I am a senior researcher at Stanford University – AI Lab – and Univ. of Florence – MICC, supported by a prestigious Marie Curie Fellowship from the European Commission under the FP7-2013-IOF programme.
I will be an Assistant Professor (tenure track) of Computer Science at the University of Padova starting in Fall 2017.
I got my Ph.D. in computer engineering, multimedia and telecommunication in 2011 and my Laurea degree in computer engineering in 2006, both from the Univ. of Florence (Italy). I also spent a quarter at the Signal and Image Processing department at Telecom ParisTech (France) in 2010.
My research interests lie at the boundary of Computer Vision and Multimedia. The main focus of my current research is on designing learning algorithms that make the most effective use of contextual knowledge in presence of sparse and noisy labels, such as in the case of web data. Some examples are automatic image/video annotation, large-scale visual recognition, web mining, social media analysis.
Curriculum Vitae / ORCID / DBLP / Google Scholar / arXiv / Github
I have been selected Marie Curie Fellow of the week! Marie Sklodowska-Curie Actions (MSCA) Individual Fellowships are highly prestigious and competitive and are meant to support the best, most promising European researchers.
More info on this Facebook post.
In the last months I gave several times this talk about my recent work on knowledge transfer for large-scale visual recognition problems (e.g. Aquifi inc.-Palo Alto, CA, Google Research, UC Santa Cruz, MICC, Univ. of Parma, Univ. of Catania). The key idea of this work is to transfer prior contextual knowledge to novel scenes where it is hard to collect large-scale training data. The slides are available online.

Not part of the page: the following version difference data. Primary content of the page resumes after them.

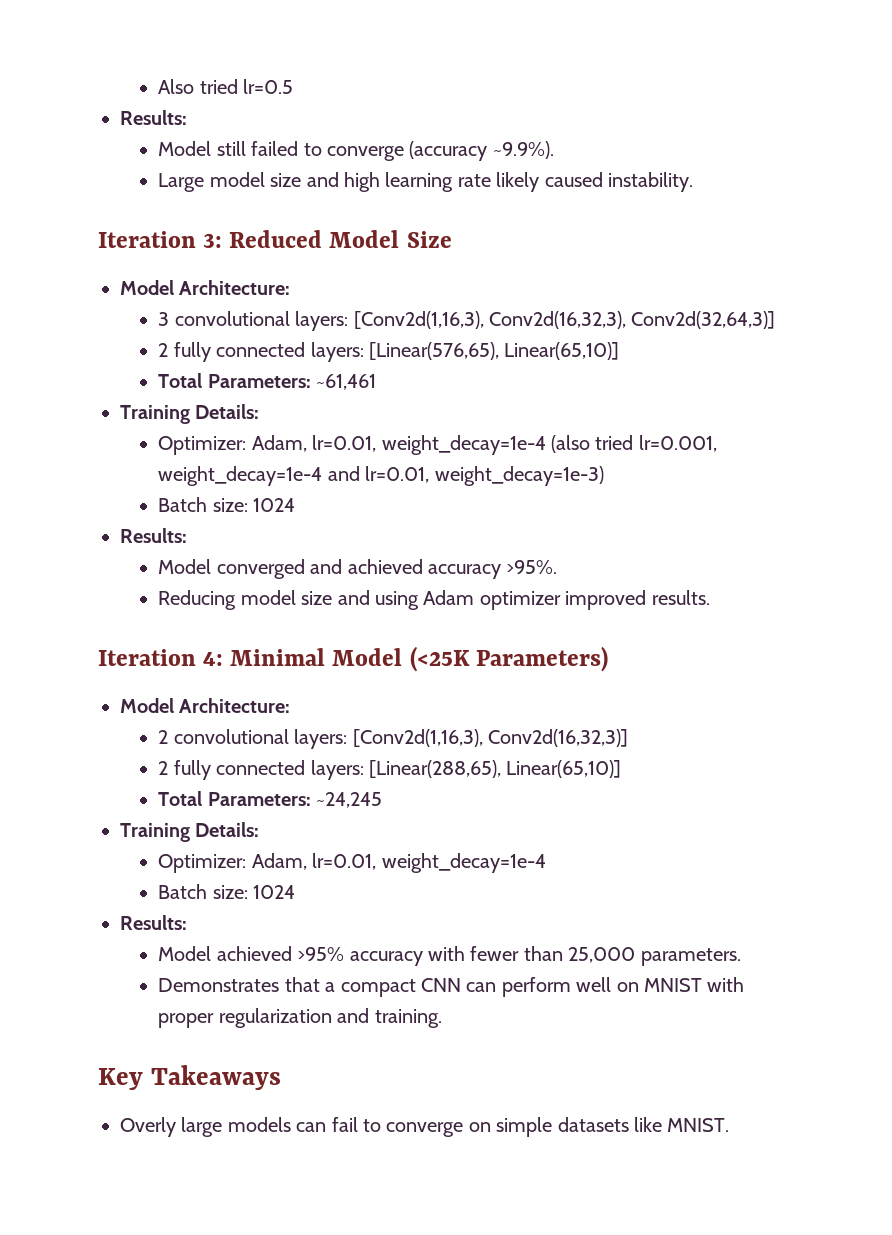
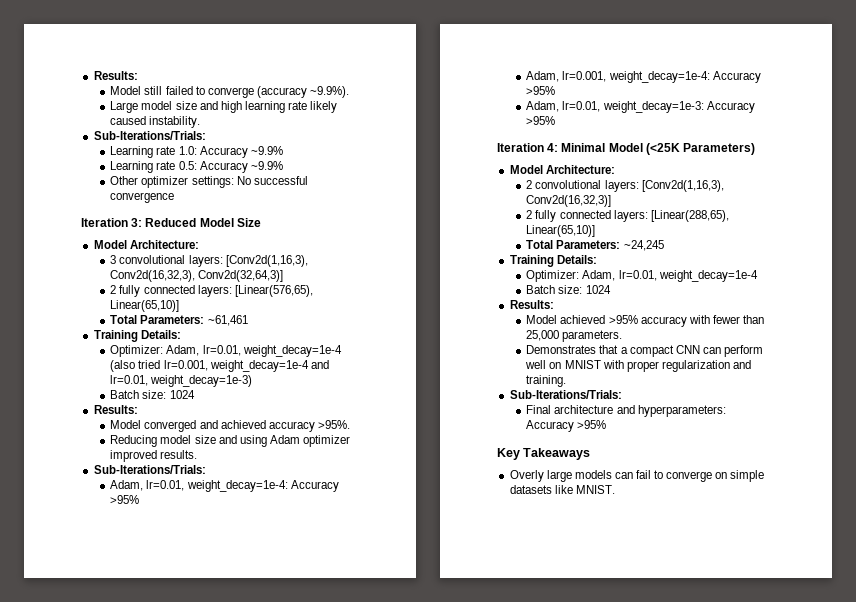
- Also tried lr=0.5
  Large model size and high learning rate likely caused instability.
+ Sub-Iterations/Trials:
+ Learning rate 1.0: Accuracy ~9.9%
+ Learning rate 0.5: Accuracy ~9.9%
+ Other optimizer settings: No successful convergence
  Reducing model size and using Adam optimizer improved results.
+ Sub-Iterations/Trials:
+ Adam, lr=0.01, weight_decay=1e-4: Accuracy >95%
+ Adam, lr=0.001, weight_decay=1e-4: Accuracy >95%
+ Adam, lr=0.01, weight_decay=1e-3: Accuracy >95%
  Demonstrates that a compact CNN can perform well on MNIST with proper regularization and training.
+ Sub-Iterations/Trials:
+ Final architecture and hyperparameters: Accuracy >95%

I am co-organizing a special issue for the Computer Vision and Image Understanding journal on “Computer Vision and the Web”, together with Shih-Fu Chang (Columbia University), Gang Hua (Microsoft Research Asia), Thomas Mensink (Univ. of Amsterdam), Greg Mori (Simon Fraser Univ.) and Rahul Sukthankar (Google Research). You can see all the details on the call for papers.
Our paper “Knowledge Transfer for Scene-specific Motion Prediction”, by L. Ballan, F. Castaldo, A. Alahi, F. Palmieri and S. Savarese, has been accepted to ECCV 2016. A pre-print is available on arXiv.
When given a single frame of the video, humans can not only interpret the content of the scene, but also they are able to forecast the near future. This ability is mostly driven by their rich prior knowledge about the visual world, both in terms of (i) the dynamics of moving agents, as well as (ii) the semantic of the scene. We exploit the interplay between these two key elements to predict scene-specific motion patterns.
In the past two weeks I have been involved as computer vision project mentor in the Stanford Artificial Intelligence Laboratory’s OutReach Summer program (SAILORS). SAILORS is a summer camp for high school girls and it is intended to increase diversity in the field of AI. SAILORS aims to teach technically rigorous AI concepts in the context of societal impact.
Check out SAILORS blog to know more about the program. SAILORS was also recently featured in Wired.
We gave a tutorial on “Image Tag Assignment, Refinement and Retrieval” at CVPR 2016, based on our survey. The focus is on challenges and solutions for content-based image retrieval in the context of online image sharing. We present a unified review on three problems: tag assignment, refinement, and tag-based image retrieval.
The slides are available on this page.
I am co-organizing the 4th Int’l Workshop on Web-scale Vision and Social Media (VSM) at ECCV 2016, with Marco Bertini (Univ. Florence, Italy) and Thomas Mensink (Univ. Amsterdam, NL).
Vision and social media has recently become a very active inter-disciplinary research area, involving computer vision, multimedia, machine learning, and data mining. This workshop aims to bring together researchers in the related fields to promote new research directions for problems involving vision and social media, such as large-scale visual content analysis, search and mining.
Everything you wanted to know about image tagging, tag refinement and social image retrieval. Our paper has been (finally) accepted to ACM Computing Surveys! This is a titanic effort, by Xirong Li, Tiberio Uricchio, myself, Marco Bertini, Cees Snoek and Alberto Del Bimbo, to structure the growing literature in the field, understand the ingredients of the main works, clarify their connections and difference, and recognize their merits and limitations.
A pre-print is available on arXiv and the source code is on GitHub.
Our paper “Love Thy Neighbors: Image Annotation by Exploiting Image Metadata”, by J. Johnson*, L. Ballan* and L. Fei-Fei (* equal contribution), has been accepted to ICCV 2015. A pre-print is now available on arXiv.
Some images that are difficult to recognize on their own may become more clear in the context of a neighborhood of related images with similar social-network metadata. We build on this intuition to improve multilabel image annotation. Our model uses image metadata nonparametrically to generate neighborhoods of related images using Jaccard similarities, then uses a deep neural network to blend visual information from the image and its neighbors.